▶ _Task_
The entries follow. Please return all of them exactly.
★ ★ ★ ★ ★
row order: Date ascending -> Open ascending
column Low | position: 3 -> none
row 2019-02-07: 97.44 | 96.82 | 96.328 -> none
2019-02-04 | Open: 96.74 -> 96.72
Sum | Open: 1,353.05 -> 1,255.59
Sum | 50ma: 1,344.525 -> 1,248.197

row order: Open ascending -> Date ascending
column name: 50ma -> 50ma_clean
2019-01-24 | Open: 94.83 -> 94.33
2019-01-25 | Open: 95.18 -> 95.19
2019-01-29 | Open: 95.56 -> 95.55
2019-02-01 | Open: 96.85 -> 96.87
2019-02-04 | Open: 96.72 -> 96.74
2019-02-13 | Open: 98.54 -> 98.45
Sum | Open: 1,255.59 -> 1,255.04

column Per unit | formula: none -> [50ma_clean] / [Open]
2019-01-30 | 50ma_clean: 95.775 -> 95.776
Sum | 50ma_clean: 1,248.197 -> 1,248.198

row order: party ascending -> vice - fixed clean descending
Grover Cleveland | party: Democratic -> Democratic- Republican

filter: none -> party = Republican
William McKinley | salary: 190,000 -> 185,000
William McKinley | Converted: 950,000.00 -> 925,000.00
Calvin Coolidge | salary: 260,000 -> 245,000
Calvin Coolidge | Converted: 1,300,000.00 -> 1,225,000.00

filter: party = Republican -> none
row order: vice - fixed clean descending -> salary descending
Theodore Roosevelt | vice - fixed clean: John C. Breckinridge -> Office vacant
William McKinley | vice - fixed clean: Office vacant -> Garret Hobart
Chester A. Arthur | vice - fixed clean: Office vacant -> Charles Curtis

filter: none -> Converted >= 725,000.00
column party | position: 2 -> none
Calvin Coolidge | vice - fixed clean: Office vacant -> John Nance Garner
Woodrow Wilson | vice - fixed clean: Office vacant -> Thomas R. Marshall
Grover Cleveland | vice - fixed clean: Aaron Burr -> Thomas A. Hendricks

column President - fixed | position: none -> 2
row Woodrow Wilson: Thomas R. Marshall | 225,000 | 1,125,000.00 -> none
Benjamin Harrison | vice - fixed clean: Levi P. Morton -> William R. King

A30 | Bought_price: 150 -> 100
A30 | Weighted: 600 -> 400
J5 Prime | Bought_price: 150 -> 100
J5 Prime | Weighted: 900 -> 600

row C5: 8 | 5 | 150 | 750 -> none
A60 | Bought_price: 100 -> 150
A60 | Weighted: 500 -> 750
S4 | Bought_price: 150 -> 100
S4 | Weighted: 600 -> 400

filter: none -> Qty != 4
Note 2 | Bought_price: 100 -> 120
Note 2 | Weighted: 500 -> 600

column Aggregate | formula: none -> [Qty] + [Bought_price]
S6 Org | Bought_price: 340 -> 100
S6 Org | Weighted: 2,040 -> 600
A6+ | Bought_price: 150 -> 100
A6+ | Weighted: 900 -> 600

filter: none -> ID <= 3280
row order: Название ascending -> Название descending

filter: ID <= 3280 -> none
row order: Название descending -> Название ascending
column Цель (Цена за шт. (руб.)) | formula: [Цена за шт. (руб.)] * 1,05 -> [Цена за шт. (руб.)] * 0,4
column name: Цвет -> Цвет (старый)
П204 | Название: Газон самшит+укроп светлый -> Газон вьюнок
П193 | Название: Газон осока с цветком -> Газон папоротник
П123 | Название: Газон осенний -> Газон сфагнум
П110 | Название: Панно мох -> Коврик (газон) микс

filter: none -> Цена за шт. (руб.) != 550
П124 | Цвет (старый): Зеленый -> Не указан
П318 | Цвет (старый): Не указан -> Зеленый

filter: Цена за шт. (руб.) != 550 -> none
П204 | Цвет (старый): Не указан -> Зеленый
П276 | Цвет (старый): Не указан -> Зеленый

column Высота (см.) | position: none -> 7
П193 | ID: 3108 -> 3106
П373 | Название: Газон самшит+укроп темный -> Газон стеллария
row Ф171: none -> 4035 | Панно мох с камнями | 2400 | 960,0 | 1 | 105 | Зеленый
★ ★ ★ ★ ★
▶ _Result of this exercise_
row order: Date ascending -> Open ascending
column Low | position: 3 -> none
row 2019-02-07: 97.44 | 96.82 | 96.328 -> none
2019-02-04 | Open: 96.74 -> 96.72
Sum | Open: 1,353.05 -> 1,255.59
Sum | 50ma: 1,344.525 -> 1,248.197

row order: Open ascending -> Date ascending
column name: 50ma -> 50ma_clean
2019-01-24 | Open: 94.83 -> 94.33
2019-01-25 | Open: 95.18 -> 95.19
2019-01-29 | Open: 95.56 -> 95.55
2019-02-01 | Open: 96.85 -> 96.87
2019-02-04 | Open: 96.72 -> 96.74
2019-02-13 | Open: 98.54 -> 98.45
Sum | Open: 1,255.59 -> 1,255.04

column Per unit | formula: none -> [50ma_clean] / [Open]
2019-01-30 | 50ma_clean: 95.775 -> 95.776
Sum | 50ma_clean: 1,248.197 -> 1,248.198

row order: party ascending -> vice - fixed clean descending
Grover Cleveland | party: Democratic -> Democratic- Republican

filter: none -> party = Republican
William McKinley | salary: 190,000 -> 185,000
William McKinley | Converted: 950,000.00 -> 925,000.00
Calvin Coolidge | salary: 260,000 -> 245,000
Calvin Coolidge | Converted: 1,300,000.00 -> 1,225,000.00

filter: party = Republican -> none
row order: vice - fixed clean descending -> salary descending
Theodore Roosevelt | vice - fixed clean: John C. Breckinridge -> Office vacant
William McKinley | vice - fixed clean: Office vacant -> Garret Hobart
Chester A. Arthur | vice - fixed clean: Office vacant -> Charles Curtis

filter: none -> Converted >= 725,000.00
column party | position: 2 -> none
Calvin Coolidge | vice - fixed clean: Office vacant -> John Nance Garner
Woodrow Wilson | vice - fixed clean: Office vacant -> Thomas R. Marshall
Grover Cleveland | vice - fixed clean: Aaron Burr -> Thomas A. Hendricks

column President - fixed | position: none -> 2
row Woodrow Wilson: Thomas R. Marshall | 225,000 | 1,125,000.00 -> none
Benjamin Harrison | vice - fixed clean: Levi P. Morton -> William R. King

A30 | Bought_price: 150 -> 100
A30 | Weighted: 600 -> 400
J5 Prime | Bought_price: 150 -> 100
J5 Prime | Weighted: 900 -> 600

row C5: 8 | 5 | 150 | 750 -> none
A60 | Bought_price: 100 -> 150
A60 | Weighted: 500 -> 750
S4 | Bought_price: 150 -> 100
S4 | Weighted: 600 -> 400

filter: none -> Qty != 4
Note 2 | Bought_price: 100 -> 120
Note 2 | Weighted: 500 -> 600

column Aggregate | formula: none -> [Qty] + [Bought_price]
S6 Org | Bought_price: 340 -> 100
S6 Org | Weighted: 2,040 -> 600
A6+ | Bought_price: 150 -> 100
A6+ | Weighted: 900 -> 600

filter: none -> ID <= 3280
row order: Название ascending -> Название descending

filter: ID <= 3280 -> none
row order: Название descending -> Название ascending
column Цель (Цена за шт. (руб.)) | formula: [Цена за шт. (руб.)] * 1,05 -> [Цена за шт. (руб.)] * 0,4
column name: Цвет -> Цвет (старый)
П204 | Название: Газон самшит+укроп светлый -> Газон вьюнок
П193 | Название: Газон осока с цветком -> Газон папоротник
П123 | Название: Газон осенний -> Газон сфагнум
П110 | Название: Панно мох -> Коврик (газон) микс

filter: none -> Цена за шт. (руб.) != 550
П124 | Цвет (старый): Зеленый -> Не указан
П318 | Цвет (старый): Не указан -> Зеленый

filter: Цена за шт. (руб.) != 550 -> none
П204 | Цвет (старый): Не указан -> Зеленый
П276 | Цвет (старый): Не указан -> Зеленый

column Высота (см.) | position: none -> 7
П193 | ID: 3108 -> 3106
П373 | Название: Газон самшит+укроп темный -> Газон стеллария
row Ф171: none -> 4035 | Панно мох с камнями | 2400 | 960,0 | 1 | 105 | Зеленый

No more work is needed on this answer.